XVI.
Развитие костюмного кино"Тартюф" ("Tartüff", 1925) Ф. В. Мурнау
Ф. В. Мурнау в 1930 году (Gesek
Постановка пьесы Мольера, кажущейся такой типично французской, в немецкой кинокомедии, возможно, кого-то — и в первую очередь французов — и шокировала. Грациозная горничная Дорина имеет внушительную комплекцию Люсии Хёфлих140
; объем талии этой актрисы кажется здесь несколько странным. Удивляет и морализаторский пролог и выдержанный в том же тоне эпилог картины — рассказ о лицемерной экономке, которая пытается медленно отравить старого простофилю, чтобы получить наследство. Племянник показывает слабоумному дяде фильм "Тартюф", тем самым разоблачая лицемерие алчной экономки. По сути, начало и конец фильма являются ненужными довесками, но необычайно красивые, смелые ракурсы заставляют нас забыть об их бесполезности.Для Мурнау, как впоследствии для Пабста в его картине "Ящик Пандоры", лицо актера — это своего рода пейзаж, который камера непрерывно изучает и исследует до мельчайшей детали. Камера-глаз находит все новые ракурсы, непредсказуемые и неожиданные. Открываются все новые грани, которые необходимо сопоставить между собой. Такое впечатление, что объектив камеры по воле оператора Карла Фройнда обследует все углубления, изгибы, неровности лиц, снятых без грима крупным планом, стараясь подметить все складки, каждое искривление рта, каждое подмигивание. Показывая веснушки и гнилые зубы, она вместе с тем выявляет все скрытые пороки; выпуклости и углубления человеческого лица при сумеречном освещении приобретают значимую рельефность, свет моделирует изгибы и контуры.
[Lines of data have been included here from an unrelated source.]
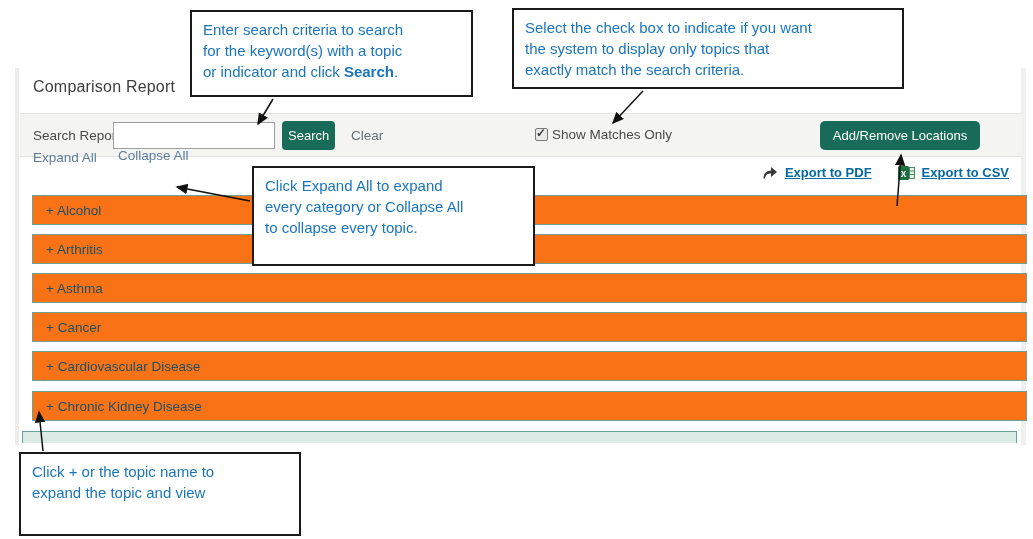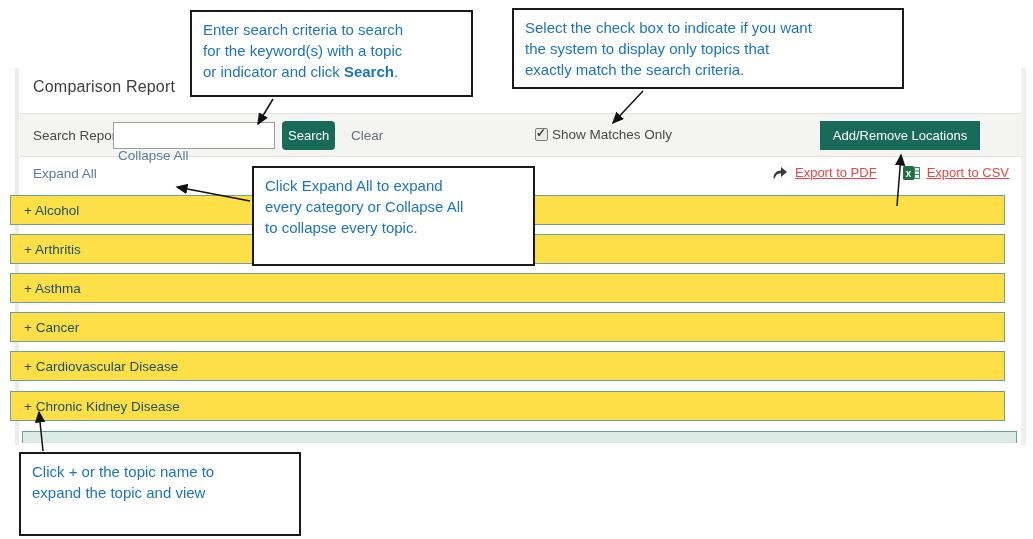--- a/index.html
+++ b/index.html
@@ -25,7 +25,7 @@
   .checkbox{width:13px;height:13px;border:1px solid #7c7c7c;background:#e9e9e9;position:relative;border-radius:2px;}
   .checkbox.checked::after{content:"✓";position:absolute;left:0px;top:-3px;font-size:12px;color:#3c3c3c;font-weight:700;}
   #matches-label{font-size:13.5px;color:#4a4a4a;}
-  #add-remove-button{position:absolute;left:800px;top:7px;width:160px;height:29px;background:#186b59;color:#fff;border:none;border-radius:0;font-size:13px;font-family:inherit;cursor:pointer;}
+  #add-remove-button{position:absolute;left:800px;top:7px;width:160px;height:29px;background:#186b59;color:#fff;border:none;border-radius:5px;font-size:13px;font-family:inherit;cursor:pointer;}
 
   
   #expand-all{position:absolute;left:33px;top:166px;font-size:13.5px;color:#5b7c9d;cursor:pointer;}

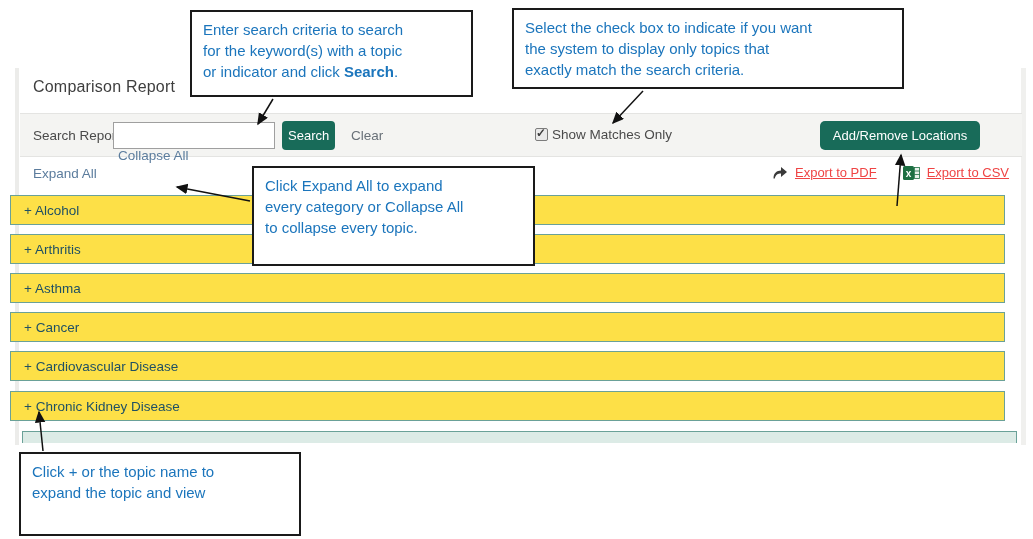--- a/index.html
+++ b/index.html
@@ -28,7 +28,7 @@
   #add-remove-button{position:absolute;left:800px;top:7px;width:160px;height:29px;background:#186b59;color:#fff;border:none;border-radius:5px;font-size:13px;font-family:inherit;cursor:pointer;}
 
   
-  #expand-all{position:absolute;left:33px;top:166px;font-size:13.5px;color:#5b7c9d;cursor:pointer;}
+  #expand-all{position:absolute;left:33px;top:150px;font-size:13.5px;color:#5b7c9d;cursor:pointer;}
   #collapse-all{position:absolute;left:118px;top:148px;font-size:13.5px;color:#5b7c9d;cursor:pointer;}
   #export-links{position:absolute;top:165px;right:24px;display:flex;align-items:center;gap:7px;}
   #export-links .gap{width:12px;}

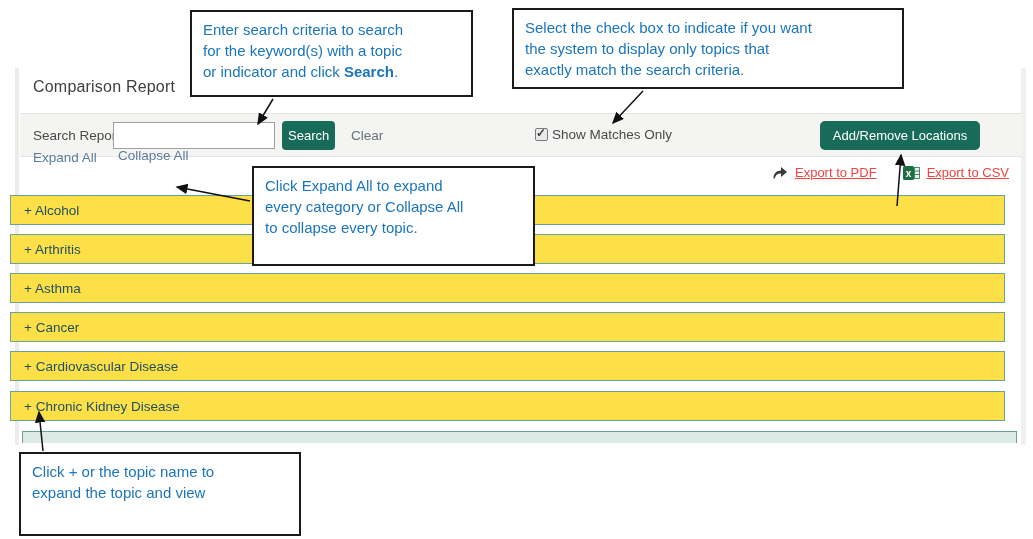--- a/index.html
+++ b/index.html
@@ -32,7 +32,7 @@
   #collapse-all{position:absolute;left:118px;top:148px;font-size:13.5px;color:#5b7c9d;cursor:pointer;}
   #export-links{position:absolute;top:165px;right:24px;display:flex;align-items:center;gap:7px;}
   #export-links .gap{width:12px;}
-  .export-link{font-size:13px;color:#ef4444;text-decoration:underline;cursor:pointer;}
+  .export-link{font-size:13px;color:#0369a1;text-decoration:underline;cursor:pointer;font-weight:bold;}
   .export-icon{display:inline-block;line-height:0;}
 
   

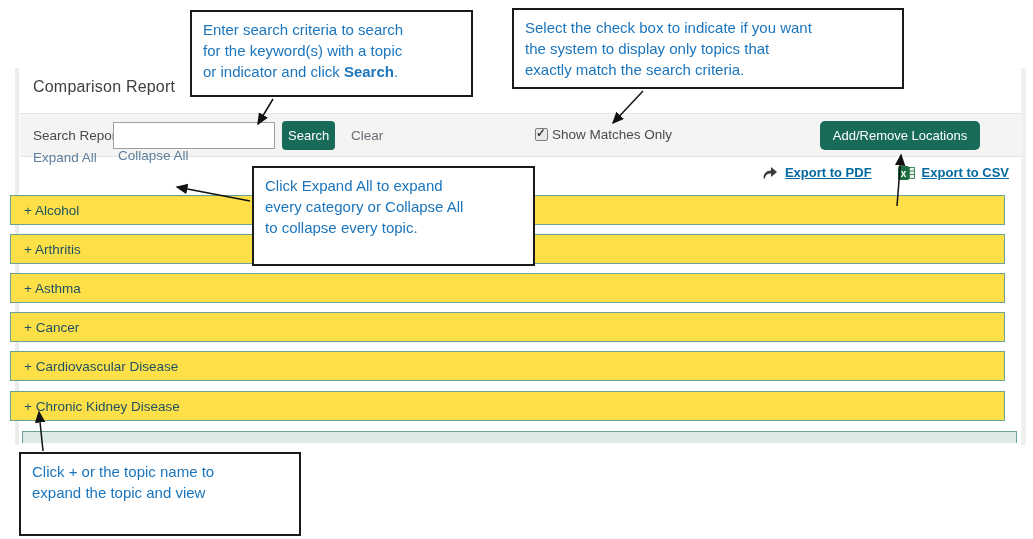--- a/index.html
+++ b/index.html
@@ -36,7 +36,7 @@
   .export-icon{display:inline-block;line-height:0;}
 
   
-  .topic-row{position:absolute;left:10px;width:995px;height:30px;background:#fde047;border:1px solid #6aa198;cursor:pointer;}
+  .topic-row{position:absolute;left:32px;width:995px;height:30px;background:#f97316;border:1px solid #6aa198;cursor:pointer;}
   .topic-row .row-label{position:absolute;left:13px;top:0;line-height:29px;font-size:13.5px;color:#1f5064;}
   #topic-row-partial{position:absolute;left:22px;top:431px;width:995px;height:12px;background:#dcebe6;border:1px solid #6aa198;border-bottom:none;cursor:pointer;}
Позднее, в 1928 году, в интервью для журнала "Close Up", Карл Фройнд говорил: "Операторская работа на съемках "Тартюфа" была чрезвычайно интересной. Пролог, равно как и эпилог, я снимал в современном стиле и строжайше запретил актерам пользоваться гримом; я снимал их с самых неожиданных ракурсов, в то время как само действие комедии, напротив, снято как будто через легкую завесу, создающую искусственную расплывчатость".
Эта техника уже предвосхищает отдельные, наполовину размытые кадры в "Фаусте", где Ф. В. Мурнау продолжает разрабатывать новые пластические приемы, освоенные им в прологе и эпилоге "Тартюфа".
Интересно проследить за движением камеры, следующей за героем по пятам: спина Тартюфа все увеличивается и увеличивается, пока не занимает собой весь дверной проем. Мы видим, как он медленно уходит вглубь кадрового пространства. За счет приближения передвижной камеры его. спина вырастает до гигантских размеров. Зритель наблюдает за встречей Оргона-Крауса и Тартюфа-Яннингса на ступенях лестницы, где сталкиваются два разнонаправленных движения. Это столкновение искусно заснято на камеру. Сначала мы видим просто две фигуры: Тартюф подкарауливает Оргона, тот его не замечает; неожиданно на экране появляется огромное, угрожающее лицо Тартюфа, снятое крупным планом. Затем, уже в новом ракурсе, зритель видит, как Оргон отшатывается от этой угрозы, после чего, опять же с другого ракурса, показана спина Тартюфа: он наступает на отпрянувшего Оргона.
Эти два плана, объединенные одним монтажным приемом, который французы называют "champ-contrechamp", означают приближение поворотного момента в действии: то магическое воздействие, которое мнимый благочестивец оказывает на доверчивого Оргона, его власть над Органом видны невооруженным глазом. Следующий крупный план являет зрителю огромное лицо Тартюфа: оно нависает над Органом, чей профиль едва заметен у самого края, и занимает по диагонали весь экран. Эти кадры еще раз подтверждают отношения личной зависимости Оргона от Тартюфа. Каждый ракурс, каждый контрапункт киносъемки тщательно выверен и участвует в действии в качестве самостоятельного элемента. В данном случае первый крупный план является в некотором роде прелюдией, а последний подводит итоговую черту в этой сцене.
И точно так же, как в прологе и эпилоге, один-единственный крупный план может рассказать о характере персонажа буквально все: камера наглядно демонстрирует лицемерие Тартюфа, показывая его заостренный череп с редкими, прилипшими к нему волосами: внешний вид соответствует его подлой натуре.